WHAT IS BEING ASKED - Using the records below, write out again exactly the lines that begin at the line containing "font-size: 16px ->" and end at the line containing "font-size: 11px ->", and no other lines.

EXCERPTED DATA -
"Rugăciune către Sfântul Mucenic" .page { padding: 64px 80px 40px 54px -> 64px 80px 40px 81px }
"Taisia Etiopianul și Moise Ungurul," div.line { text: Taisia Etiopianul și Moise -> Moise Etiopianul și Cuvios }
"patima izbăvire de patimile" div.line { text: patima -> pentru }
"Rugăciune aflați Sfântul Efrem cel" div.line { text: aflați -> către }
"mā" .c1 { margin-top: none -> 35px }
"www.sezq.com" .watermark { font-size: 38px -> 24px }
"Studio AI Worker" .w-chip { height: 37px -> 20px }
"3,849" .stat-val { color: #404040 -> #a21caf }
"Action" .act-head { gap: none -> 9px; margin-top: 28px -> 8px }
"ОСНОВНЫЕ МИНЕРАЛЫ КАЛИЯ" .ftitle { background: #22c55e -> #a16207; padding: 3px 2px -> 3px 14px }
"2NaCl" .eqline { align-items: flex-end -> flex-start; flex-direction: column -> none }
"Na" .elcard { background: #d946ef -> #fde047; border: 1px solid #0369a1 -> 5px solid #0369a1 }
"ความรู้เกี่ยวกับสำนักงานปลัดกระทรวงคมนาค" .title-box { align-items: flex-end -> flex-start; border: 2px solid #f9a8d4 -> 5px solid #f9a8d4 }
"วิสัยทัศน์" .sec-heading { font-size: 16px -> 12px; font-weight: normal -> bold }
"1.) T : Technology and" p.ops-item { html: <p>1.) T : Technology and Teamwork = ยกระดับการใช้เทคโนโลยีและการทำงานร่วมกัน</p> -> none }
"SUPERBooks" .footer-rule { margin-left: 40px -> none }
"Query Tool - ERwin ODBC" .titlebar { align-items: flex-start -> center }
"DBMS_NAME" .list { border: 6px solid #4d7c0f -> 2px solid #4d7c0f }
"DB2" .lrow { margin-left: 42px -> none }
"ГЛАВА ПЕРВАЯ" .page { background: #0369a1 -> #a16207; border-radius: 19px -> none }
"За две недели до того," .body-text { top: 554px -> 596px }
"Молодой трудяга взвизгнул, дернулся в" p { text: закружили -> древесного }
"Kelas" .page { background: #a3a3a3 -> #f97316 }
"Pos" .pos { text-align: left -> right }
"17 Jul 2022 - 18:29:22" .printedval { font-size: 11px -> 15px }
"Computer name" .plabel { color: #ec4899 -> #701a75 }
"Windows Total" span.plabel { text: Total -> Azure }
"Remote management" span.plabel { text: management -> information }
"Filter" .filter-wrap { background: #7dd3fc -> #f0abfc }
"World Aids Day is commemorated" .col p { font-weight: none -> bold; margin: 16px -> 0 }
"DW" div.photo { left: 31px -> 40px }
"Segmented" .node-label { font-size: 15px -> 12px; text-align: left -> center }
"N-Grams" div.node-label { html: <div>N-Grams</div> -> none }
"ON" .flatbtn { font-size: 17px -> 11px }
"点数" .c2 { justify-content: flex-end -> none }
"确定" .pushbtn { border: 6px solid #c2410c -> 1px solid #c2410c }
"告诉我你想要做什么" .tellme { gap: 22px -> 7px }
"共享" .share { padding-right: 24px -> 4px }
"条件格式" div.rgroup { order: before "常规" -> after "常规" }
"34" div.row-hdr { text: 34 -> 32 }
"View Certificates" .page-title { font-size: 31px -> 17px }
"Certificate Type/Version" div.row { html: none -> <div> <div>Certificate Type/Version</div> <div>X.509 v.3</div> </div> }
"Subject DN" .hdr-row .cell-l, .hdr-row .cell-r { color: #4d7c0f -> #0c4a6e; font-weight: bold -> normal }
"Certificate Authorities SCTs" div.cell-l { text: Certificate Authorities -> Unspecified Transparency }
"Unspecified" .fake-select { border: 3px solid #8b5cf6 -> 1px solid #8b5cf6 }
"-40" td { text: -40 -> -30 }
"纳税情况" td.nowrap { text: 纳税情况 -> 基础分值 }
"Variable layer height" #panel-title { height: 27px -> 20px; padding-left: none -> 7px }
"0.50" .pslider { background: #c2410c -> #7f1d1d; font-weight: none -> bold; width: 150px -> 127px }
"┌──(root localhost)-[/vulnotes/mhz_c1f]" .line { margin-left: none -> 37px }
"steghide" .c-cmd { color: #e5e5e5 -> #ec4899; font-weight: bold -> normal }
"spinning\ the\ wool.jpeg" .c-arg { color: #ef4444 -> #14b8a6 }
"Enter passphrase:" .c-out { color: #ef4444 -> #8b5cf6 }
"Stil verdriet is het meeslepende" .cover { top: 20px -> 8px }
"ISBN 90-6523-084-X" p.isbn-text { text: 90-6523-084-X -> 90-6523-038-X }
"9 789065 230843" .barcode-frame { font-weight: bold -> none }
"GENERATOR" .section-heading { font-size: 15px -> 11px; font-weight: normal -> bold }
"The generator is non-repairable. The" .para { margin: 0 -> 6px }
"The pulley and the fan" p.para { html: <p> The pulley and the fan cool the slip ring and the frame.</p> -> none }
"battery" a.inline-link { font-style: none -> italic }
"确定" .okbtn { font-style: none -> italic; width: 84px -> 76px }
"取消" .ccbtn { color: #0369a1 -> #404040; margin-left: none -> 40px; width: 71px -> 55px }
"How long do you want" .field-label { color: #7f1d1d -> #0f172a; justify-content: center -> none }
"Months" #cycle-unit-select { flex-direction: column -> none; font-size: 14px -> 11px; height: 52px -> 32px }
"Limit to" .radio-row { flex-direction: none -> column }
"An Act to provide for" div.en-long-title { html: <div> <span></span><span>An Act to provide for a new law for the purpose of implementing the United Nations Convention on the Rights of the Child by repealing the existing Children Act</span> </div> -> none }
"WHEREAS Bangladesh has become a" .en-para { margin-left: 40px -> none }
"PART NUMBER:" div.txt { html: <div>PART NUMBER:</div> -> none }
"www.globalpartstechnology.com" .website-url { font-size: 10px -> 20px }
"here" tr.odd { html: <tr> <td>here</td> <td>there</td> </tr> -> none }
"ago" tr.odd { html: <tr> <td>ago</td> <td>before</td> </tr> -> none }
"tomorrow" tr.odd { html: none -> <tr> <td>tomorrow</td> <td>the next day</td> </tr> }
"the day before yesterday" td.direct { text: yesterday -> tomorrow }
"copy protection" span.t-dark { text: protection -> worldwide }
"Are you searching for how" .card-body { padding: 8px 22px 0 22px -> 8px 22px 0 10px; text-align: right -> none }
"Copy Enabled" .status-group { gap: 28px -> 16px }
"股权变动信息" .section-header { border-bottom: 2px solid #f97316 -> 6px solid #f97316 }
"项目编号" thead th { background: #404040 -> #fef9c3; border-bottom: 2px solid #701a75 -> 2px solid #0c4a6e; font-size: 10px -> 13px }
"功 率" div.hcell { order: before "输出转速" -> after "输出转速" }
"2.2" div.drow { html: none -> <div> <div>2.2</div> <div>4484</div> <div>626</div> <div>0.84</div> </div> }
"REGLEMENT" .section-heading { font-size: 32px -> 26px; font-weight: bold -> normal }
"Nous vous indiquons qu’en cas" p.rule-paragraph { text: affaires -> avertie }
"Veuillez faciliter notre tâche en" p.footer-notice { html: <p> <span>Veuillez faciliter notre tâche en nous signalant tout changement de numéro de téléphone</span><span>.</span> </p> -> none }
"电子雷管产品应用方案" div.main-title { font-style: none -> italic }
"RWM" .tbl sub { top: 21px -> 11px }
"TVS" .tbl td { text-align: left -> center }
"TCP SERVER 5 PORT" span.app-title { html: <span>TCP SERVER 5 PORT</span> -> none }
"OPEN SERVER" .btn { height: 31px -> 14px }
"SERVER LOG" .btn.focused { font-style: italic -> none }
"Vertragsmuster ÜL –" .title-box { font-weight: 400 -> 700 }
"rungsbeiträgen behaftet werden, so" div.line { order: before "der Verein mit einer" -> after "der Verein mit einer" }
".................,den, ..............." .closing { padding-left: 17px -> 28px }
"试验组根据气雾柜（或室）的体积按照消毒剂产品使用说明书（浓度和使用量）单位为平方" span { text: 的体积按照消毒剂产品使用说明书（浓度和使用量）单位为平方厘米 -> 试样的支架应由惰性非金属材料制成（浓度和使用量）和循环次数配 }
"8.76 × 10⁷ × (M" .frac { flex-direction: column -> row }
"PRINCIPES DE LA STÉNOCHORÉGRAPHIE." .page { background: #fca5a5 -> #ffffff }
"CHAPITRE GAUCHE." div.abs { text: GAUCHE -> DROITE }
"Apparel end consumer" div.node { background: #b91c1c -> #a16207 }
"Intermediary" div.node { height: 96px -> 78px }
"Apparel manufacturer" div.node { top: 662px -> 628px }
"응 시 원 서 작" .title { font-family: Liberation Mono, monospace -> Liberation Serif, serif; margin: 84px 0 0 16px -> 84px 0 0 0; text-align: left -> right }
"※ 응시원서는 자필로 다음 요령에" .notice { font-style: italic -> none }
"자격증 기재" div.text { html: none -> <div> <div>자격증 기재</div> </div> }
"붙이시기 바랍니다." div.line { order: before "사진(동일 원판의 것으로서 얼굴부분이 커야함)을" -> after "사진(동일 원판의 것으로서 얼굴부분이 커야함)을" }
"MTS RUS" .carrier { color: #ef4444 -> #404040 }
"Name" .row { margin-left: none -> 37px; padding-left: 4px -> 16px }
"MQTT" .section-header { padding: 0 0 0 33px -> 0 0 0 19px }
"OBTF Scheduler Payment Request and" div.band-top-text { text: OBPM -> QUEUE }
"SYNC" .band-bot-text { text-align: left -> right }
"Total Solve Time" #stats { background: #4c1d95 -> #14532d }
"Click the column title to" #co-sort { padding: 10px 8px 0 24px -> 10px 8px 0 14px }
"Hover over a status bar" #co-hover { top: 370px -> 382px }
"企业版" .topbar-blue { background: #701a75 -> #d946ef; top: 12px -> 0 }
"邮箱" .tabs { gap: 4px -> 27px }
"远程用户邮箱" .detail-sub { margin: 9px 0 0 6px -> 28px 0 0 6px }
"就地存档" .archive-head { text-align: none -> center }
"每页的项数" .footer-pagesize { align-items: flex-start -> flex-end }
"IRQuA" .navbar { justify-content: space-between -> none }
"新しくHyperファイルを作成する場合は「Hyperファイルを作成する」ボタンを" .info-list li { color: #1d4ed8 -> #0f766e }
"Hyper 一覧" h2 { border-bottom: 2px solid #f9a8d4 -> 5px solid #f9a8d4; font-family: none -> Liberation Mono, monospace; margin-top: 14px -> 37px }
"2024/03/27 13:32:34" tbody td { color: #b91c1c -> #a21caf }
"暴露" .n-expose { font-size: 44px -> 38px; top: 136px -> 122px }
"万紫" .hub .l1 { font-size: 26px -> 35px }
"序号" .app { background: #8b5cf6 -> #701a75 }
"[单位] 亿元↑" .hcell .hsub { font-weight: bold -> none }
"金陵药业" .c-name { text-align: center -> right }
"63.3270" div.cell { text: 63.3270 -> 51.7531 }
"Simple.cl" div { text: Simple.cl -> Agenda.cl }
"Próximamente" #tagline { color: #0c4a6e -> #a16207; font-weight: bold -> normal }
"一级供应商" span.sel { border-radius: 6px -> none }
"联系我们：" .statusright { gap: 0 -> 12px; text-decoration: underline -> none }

ANSWER BOX -
"วิสัยทัศน์" .sec-heading { font-size: 16px -> 12px; font-weight: normal -> bold }
"1.) T : Technology and" p.ops-item { html: <p>1.) T : Technology and Teamwork = ยกระดับการใช้เทคโนโลยีและการทำงานร่วมกัน</p> -> none }
"SUPERBooks" .footer-rule { margin-left: 40px -> none }
"Query Tool - ERwin ODBC" .titlebar { align-items: flex-start -> center }
"DBMS_NAME" .list { border: 6px solid #4d7c0f -> 2px solid #4d7c0f }
"DB2" .lrow { margin-left: 42px -> none }
"ГЛАВА ПЕРВАЯ" .page { background: #0369a1 -> #a16207; border-radius: 19px -> none }
"За две недели до того," .body-text { top: 554px -> 596px }
"Молодой трудяга взвизгнул, дернулся в" p { text: закружили -> древесного }
"Kelas" .page { background: #a3a3a3 -> #f97316 }
"Pos" .pos { text-align: left -> right }
"17 Jul 2022 - 18:29:22" .printedval { font-size: 11px -> 15px }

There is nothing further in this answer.